Dramaturgy internships have been the most dynamic hinge between the classroom and the workspace, however. Several students have worked summers with the Original Practice Shakespeare Festival, a theatre troupe that experiments with original staging techniques such as touring, cross-gender casting, repertory scheduling, and cue scripts in free performances for underserved communities. Other students have interned with Orphic Theatre, a project that commissions a playwright to adapt a work from Classical Greece or Rome. Students act as research assistants to support the artists on text, cultural context, and theatre history leading up to a several workshop performances as part of the Fertile Ground Festival of new work every January. Still others have dramaturged for the Bag & Baggage Problem Play Project, another commission that asks winning playwrights to adapt one of Shakespeare’s works with an explicitly inclusive lens. For more on m inclusive pedagogy, see my diversity statement.

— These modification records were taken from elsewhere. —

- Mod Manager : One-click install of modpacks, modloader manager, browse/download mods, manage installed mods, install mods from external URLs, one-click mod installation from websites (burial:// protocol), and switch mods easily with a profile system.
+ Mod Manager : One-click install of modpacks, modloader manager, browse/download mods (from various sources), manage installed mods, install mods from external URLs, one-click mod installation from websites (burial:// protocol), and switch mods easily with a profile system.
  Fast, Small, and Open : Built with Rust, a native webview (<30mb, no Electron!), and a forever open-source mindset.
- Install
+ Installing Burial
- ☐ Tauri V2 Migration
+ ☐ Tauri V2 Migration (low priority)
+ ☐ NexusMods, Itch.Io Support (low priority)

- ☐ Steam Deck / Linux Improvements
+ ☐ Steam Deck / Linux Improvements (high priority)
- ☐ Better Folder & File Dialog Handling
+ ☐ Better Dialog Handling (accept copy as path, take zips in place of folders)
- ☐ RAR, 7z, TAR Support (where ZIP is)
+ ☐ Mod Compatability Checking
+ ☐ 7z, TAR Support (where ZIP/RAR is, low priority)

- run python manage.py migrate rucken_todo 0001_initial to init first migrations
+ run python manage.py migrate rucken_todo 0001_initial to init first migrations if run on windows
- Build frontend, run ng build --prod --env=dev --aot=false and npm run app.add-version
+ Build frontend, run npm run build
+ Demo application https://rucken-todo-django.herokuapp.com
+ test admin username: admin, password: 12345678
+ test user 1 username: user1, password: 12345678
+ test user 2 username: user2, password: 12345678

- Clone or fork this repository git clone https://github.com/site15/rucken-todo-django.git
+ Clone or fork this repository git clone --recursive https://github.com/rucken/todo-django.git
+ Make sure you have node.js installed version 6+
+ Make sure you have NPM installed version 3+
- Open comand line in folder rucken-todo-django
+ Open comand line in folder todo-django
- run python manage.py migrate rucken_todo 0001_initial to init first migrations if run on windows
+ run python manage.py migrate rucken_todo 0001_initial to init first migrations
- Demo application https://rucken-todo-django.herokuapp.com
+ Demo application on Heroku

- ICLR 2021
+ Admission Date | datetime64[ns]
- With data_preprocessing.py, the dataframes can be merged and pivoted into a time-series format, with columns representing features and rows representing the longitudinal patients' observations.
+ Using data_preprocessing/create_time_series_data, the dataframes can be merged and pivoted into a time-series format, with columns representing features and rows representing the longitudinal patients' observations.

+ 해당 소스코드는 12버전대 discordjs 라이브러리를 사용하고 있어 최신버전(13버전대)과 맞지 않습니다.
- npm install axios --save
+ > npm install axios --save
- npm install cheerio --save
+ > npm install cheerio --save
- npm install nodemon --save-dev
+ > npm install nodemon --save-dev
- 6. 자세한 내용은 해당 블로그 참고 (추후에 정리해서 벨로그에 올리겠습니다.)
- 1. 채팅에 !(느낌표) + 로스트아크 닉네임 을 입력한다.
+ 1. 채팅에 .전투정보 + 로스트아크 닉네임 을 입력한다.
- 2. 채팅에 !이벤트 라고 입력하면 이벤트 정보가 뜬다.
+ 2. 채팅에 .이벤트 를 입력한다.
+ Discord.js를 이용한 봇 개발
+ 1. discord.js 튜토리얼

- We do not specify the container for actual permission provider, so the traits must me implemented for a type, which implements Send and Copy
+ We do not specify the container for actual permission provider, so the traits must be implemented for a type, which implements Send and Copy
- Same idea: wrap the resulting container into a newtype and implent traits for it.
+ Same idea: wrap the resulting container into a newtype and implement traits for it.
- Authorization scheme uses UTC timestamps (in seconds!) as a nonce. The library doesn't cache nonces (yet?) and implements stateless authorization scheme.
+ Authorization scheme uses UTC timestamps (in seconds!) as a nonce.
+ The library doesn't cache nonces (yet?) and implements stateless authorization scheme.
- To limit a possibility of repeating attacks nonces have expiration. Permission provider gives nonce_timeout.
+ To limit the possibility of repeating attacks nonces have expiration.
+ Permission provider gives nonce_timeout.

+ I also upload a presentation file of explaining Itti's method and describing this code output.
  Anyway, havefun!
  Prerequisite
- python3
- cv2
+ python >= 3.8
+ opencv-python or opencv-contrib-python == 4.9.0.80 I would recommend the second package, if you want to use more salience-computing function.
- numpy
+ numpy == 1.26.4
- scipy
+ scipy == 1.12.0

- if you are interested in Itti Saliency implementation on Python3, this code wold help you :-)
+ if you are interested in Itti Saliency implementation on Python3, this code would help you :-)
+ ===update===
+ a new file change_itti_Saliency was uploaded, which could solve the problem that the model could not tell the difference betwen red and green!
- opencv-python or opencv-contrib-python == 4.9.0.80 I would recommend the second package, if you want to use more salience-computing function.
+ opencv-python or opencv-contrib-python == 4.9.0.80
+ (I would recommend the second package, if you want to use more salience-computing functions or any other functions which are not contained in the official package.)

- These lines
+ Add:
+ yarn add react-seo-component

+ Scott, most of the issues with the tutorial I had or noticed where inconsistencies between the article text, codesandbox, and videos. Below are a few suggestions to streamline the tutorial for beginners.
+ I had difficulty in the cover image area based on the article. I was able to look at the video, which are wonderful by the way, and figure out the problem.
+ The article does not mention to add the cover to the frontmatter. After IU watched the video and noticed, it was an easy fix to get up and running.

To this dramaturgical approach students respond positively, routinely identifying four aspects of their own learning in which they register dynamic growth. In evaluations they employ en masse a rhetoric of conversion, “liking” or possessing new mastery over a subject they previously rejected out of hand. Whether explicitly writing-centered or not, students actively see growth in their craft and can articulate it with specificity based on tailored, scaffolded feedback on essays. This experimentation is spurred by the fact that they perceive my classroom to be a safe space where the realities of their specific intellectual, ideological, gendered, and material needs are accommodated. Finally, seminar-style discussion is lively, wherein students feel safe to take intellectual risks and their engagement with the work is validated—encouraging them to rise to new levels of rigor they may not otherwise attempt. Registering not only intellectual but emotional benefits, this dramaturgical approach empowers students to chart their own course for a life in the Humanities.